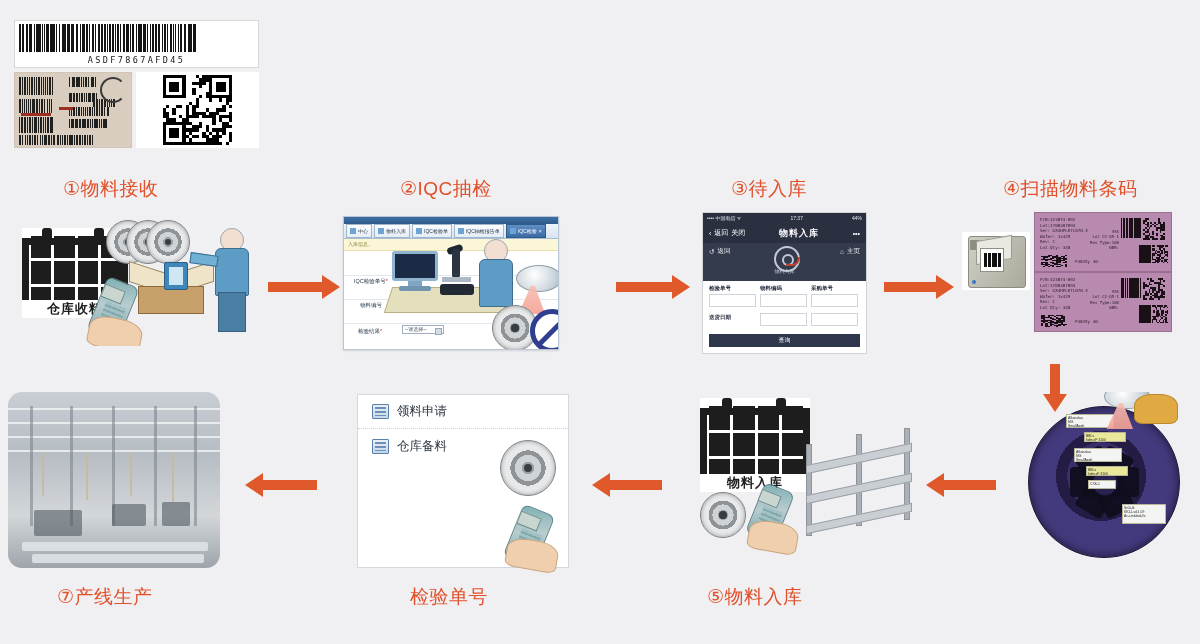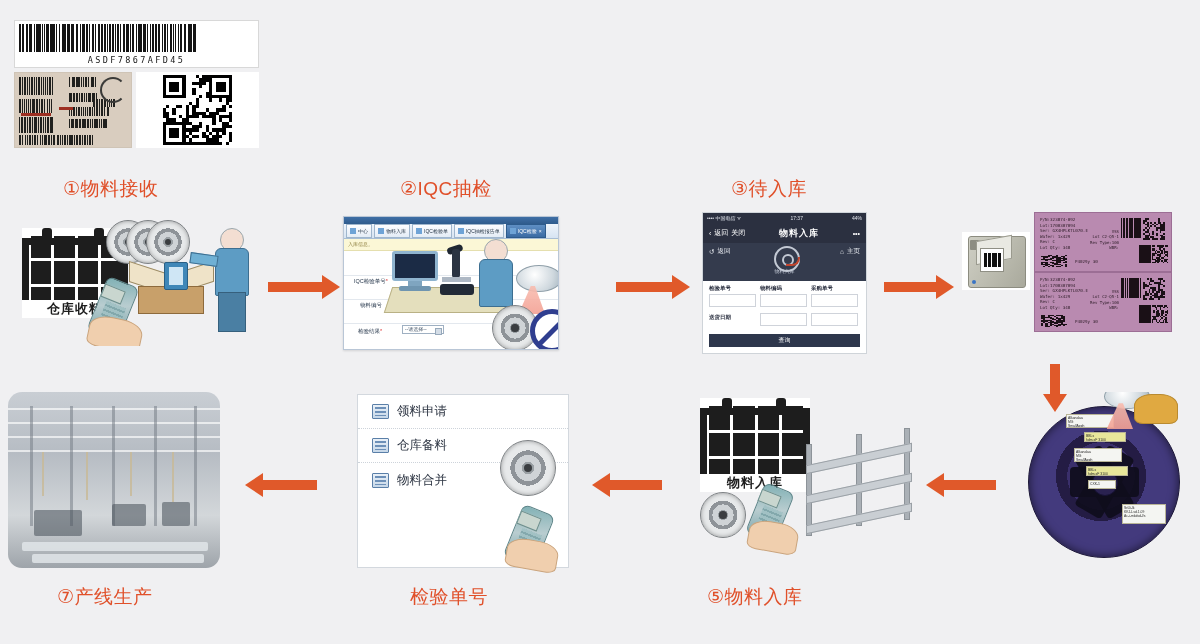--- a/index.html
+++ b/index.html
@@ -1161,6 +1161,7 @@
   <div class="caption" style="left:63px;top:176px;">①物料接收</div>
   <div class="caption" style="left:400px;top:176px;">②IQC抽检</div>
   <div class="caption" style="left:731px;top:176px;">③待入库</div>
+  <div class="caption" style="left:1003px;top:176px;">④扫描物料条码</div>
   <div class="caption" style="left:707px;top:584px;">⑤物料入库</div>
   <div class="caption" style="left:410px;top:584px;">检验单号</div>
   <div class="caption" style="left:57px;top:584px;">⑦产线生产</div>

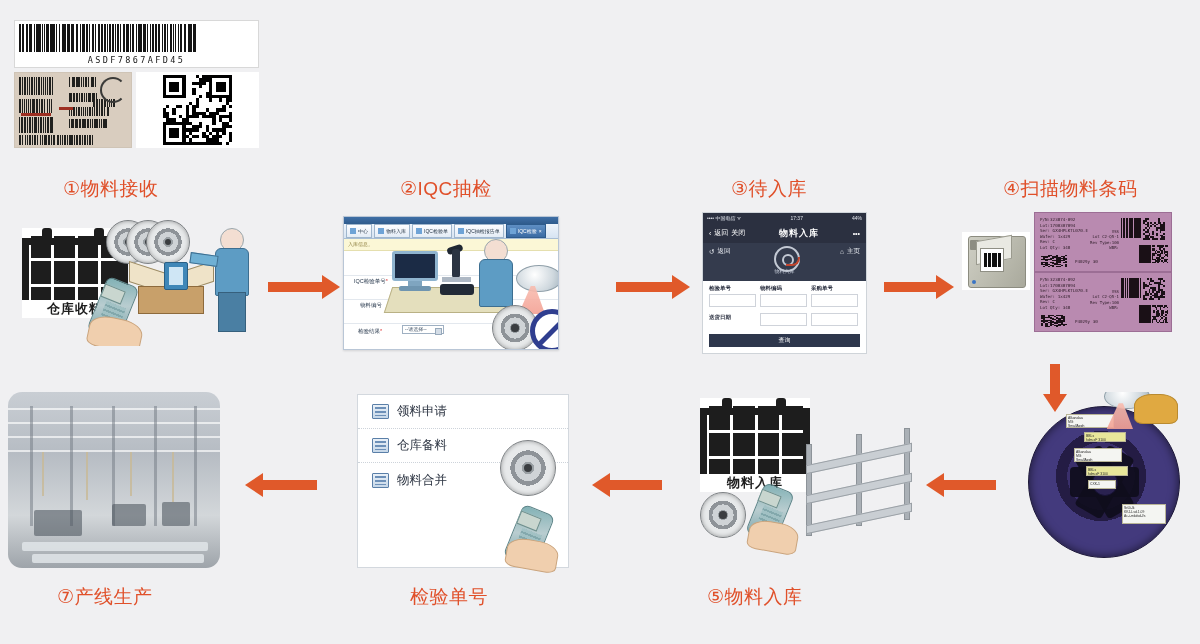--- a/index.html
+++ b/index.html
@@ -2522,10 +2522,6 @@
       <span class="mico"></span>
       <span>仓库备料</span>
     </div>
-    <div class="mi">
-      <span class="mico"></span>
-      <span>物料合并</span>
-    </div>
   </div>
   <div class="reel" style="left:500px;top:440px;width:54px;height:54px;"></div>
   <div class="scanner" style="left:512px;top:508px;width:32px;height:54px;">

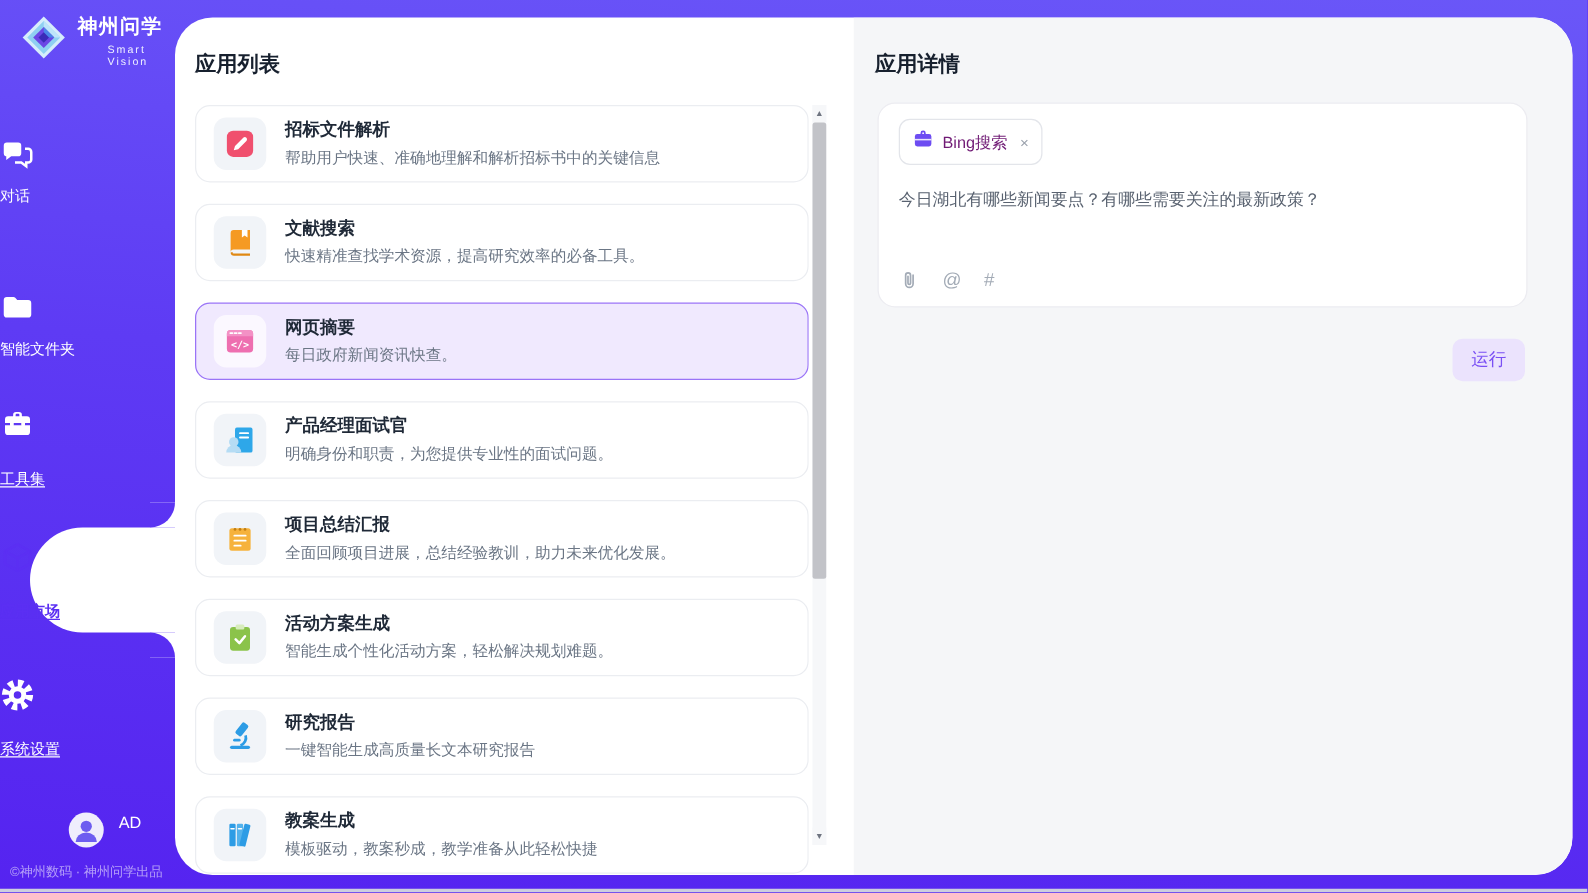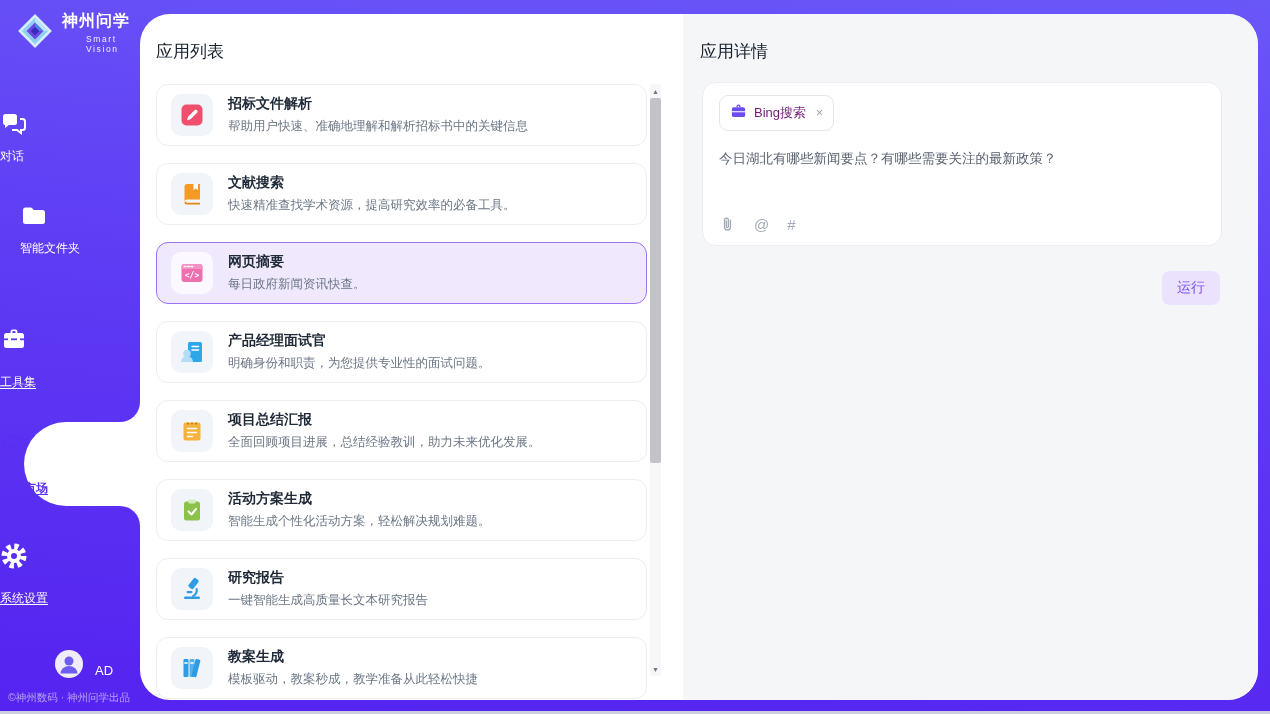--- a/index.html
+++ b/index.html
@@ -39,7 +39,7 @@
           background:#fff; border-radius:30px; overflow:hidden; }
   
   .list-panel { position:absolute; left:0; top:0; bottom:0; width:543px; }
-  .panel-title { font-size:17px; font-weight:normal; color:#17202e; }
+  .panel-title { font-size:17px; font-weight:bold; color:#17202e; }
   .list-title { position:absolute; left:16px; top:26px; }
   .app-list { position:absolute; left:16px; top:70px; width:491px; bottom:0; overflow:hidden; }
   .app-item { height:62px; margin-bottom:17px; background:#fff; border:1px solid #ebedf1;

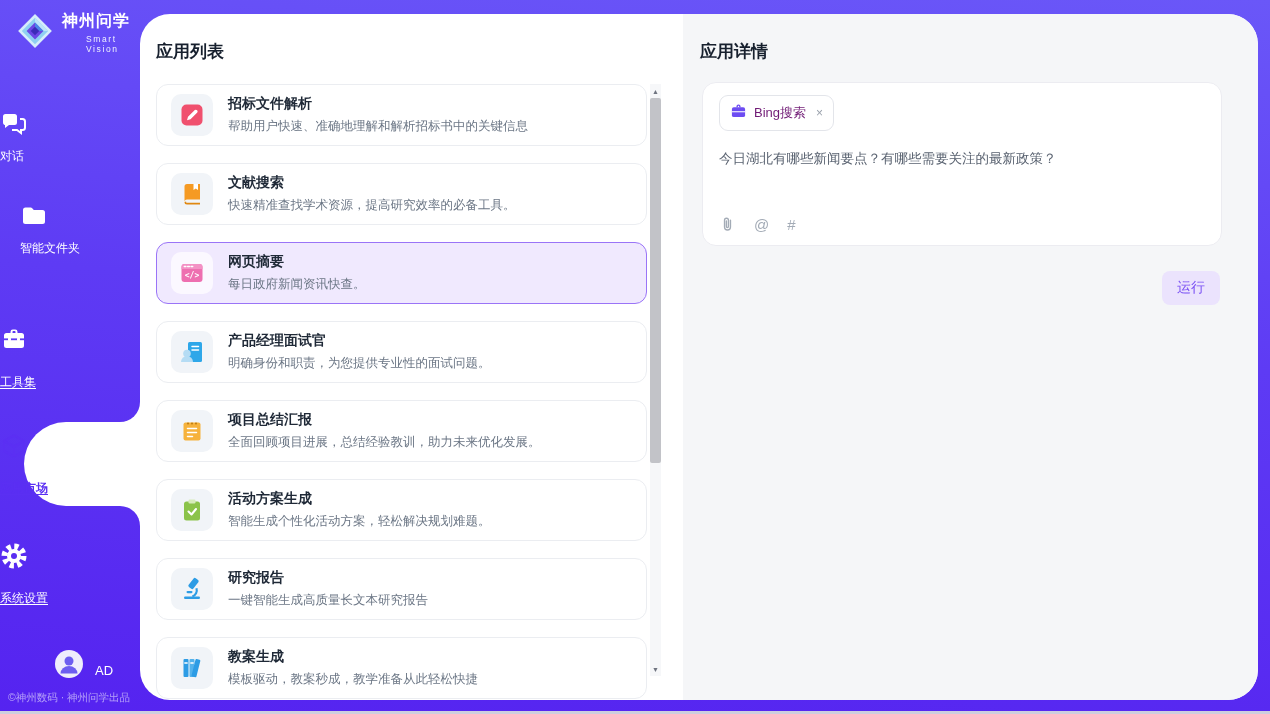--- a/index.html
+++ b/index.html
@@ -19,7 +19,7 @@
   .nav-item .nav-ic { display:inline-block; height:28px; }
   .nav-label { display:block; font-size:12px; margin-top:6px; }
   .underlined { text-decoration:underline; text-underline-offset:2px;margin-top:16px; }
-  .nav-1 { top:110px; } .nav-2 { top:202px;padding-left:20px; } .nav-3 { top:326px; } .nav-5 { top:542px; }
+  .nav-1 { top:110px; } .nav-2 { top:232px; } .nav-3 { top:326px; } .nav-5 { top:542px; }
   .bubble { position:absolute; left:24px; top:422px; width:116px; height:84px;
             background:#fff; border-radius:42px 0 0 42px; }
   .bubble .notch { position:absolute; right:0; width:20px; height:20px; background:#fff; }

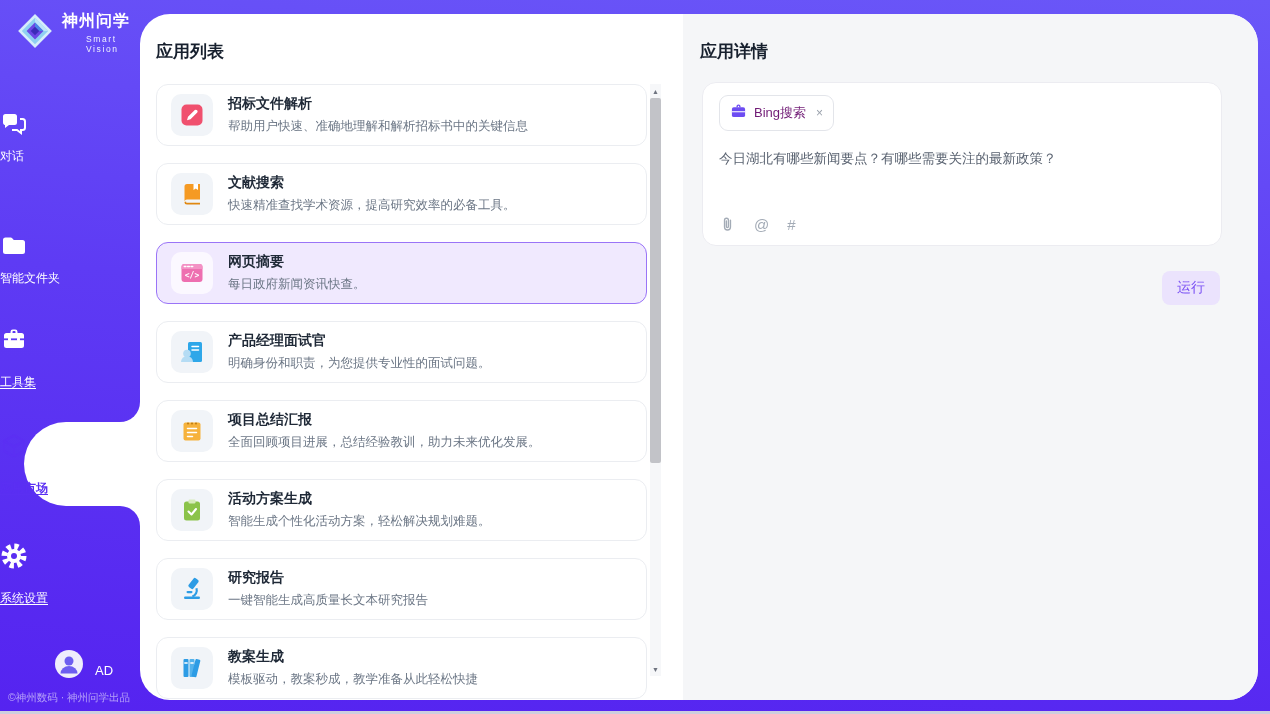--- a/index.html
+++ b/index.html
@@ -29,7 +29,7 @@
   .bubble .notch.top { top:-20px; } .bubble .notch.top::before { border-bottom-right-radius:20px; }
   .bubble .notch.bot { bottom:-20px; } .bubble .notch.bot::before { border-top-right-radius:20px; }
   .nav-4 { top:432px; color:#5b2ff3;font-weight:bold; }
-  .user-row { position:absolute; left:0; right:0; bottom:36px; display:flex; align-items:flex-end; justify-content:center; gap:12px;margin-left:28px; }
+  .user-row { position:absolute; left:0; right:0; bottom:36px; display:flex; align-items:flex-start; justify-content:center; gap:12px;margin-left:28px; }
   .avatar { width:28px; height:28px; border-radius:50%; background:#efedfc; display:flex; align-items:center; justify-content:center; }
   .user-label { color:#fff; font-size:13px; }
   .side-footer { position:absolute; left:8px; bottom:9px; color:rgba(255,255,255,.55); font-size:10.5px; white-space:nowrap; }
▬▬▬▬▬▬▬▬▬▬
▶ _What is needed_
Check each line of the material for the word "overflow", then say how many have it. Give the number only.

▶ _Problem solution_
2